Amalia
Amalia —Y qué nos importa todo eso si vivimos el uno para el otro.
—¿Y cuál es el instante que hemos tenido de tranquilidad desde que se cambiaron nuestras miradas?
—No importa, somos felices.
—¡Felices! ¿No está pendiente la muerte sobre ti? ¡Oh! ¿Y sobre mí, porque yo vivo en ti?
—Pero pronto seremos felices para siempre.
—¡Quién sabe!
—¿Lo dudas?
—Sí.
—¿Por qué, mi Amalia?
—Aquí, aquí hay una voz que me habla no sé qué, pero que yo interpreto tristemente —dijo Amalia, poniendo la mano sobre su corazón.

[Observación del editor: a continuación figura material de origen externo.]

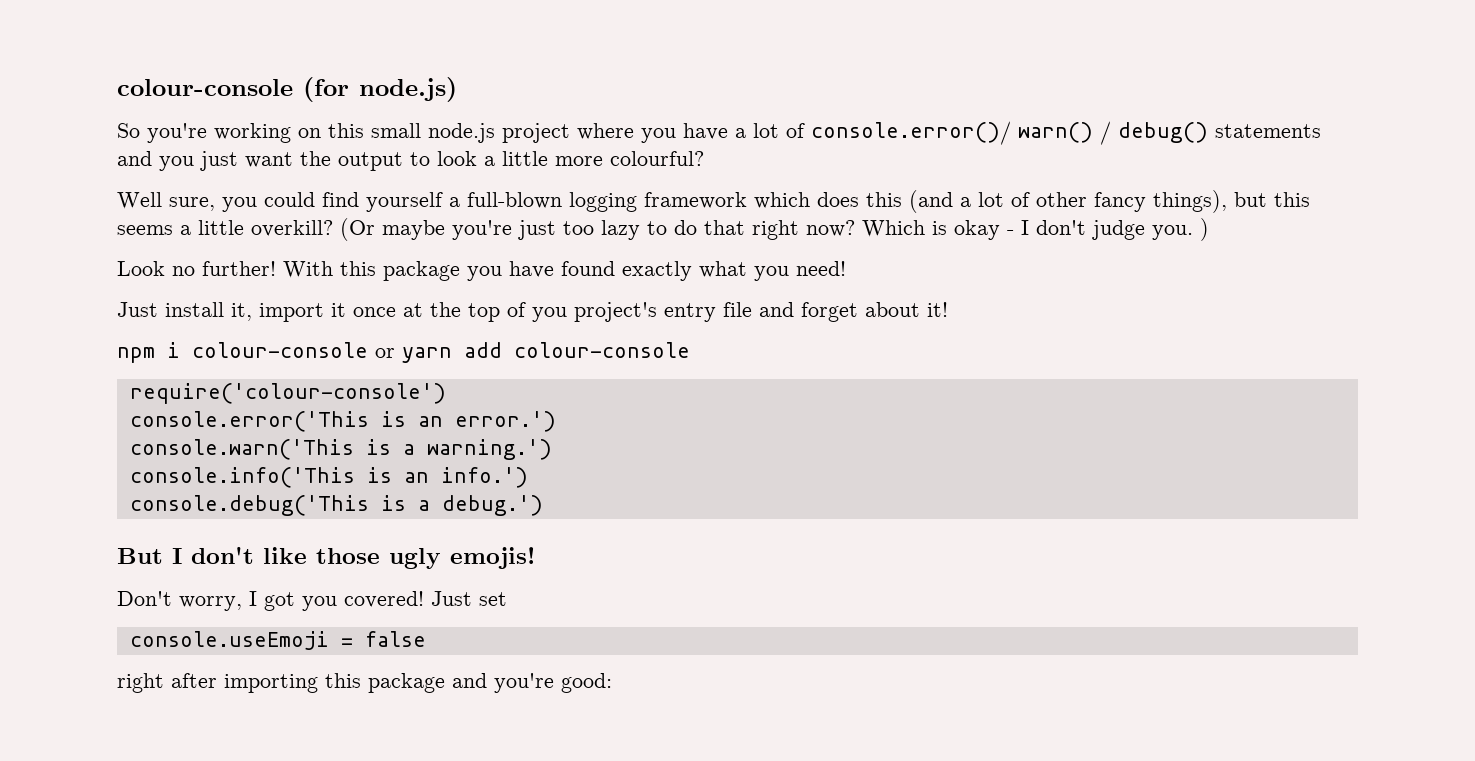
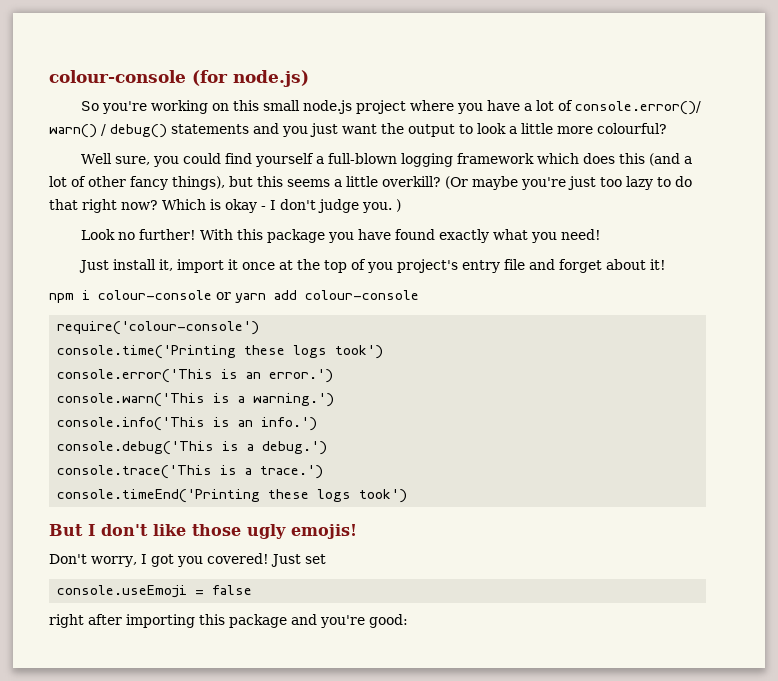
(446, 393) none -> [57,345,384,359] // console.time('Printing these logs took')
(543, 505) none -> [57,465,324,479] [57,489,408,503] // console.trace('This is a trace.') // console.timeEnd('Printing these logs took')

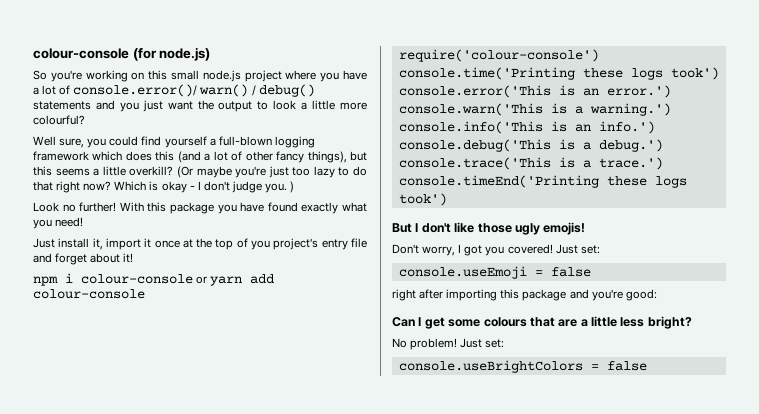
[304,554,326,564] set -> [580,245,600,254] set:
(408, 621) none -> [392,316,692,329] [392,338,505,350] [398,360,647,373] // Can I get some colours that are a little less bright? // No problem! Just set: // console.useBrightColors = false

—¡Supersticiosa! —dijo Eduardo, tomando aquella mano que había estado sobre el corazón de su amada y llenándola de besos.
—¿No es singular —continuó la joven—, no es singular que en el momento de hablar de una desgracia, en medio de esa aparente tranquilidad de la Naturaleza, un trueno haya retumbado en el espacio como una fatídica confirmación de mis palabras?
—¿Y por qué hemos de complicar a la Naturaleza con nuestra mala fortuna?
—No sé…, pero…, yo soy supersticiosa, Eduardo; tú lo has dicho.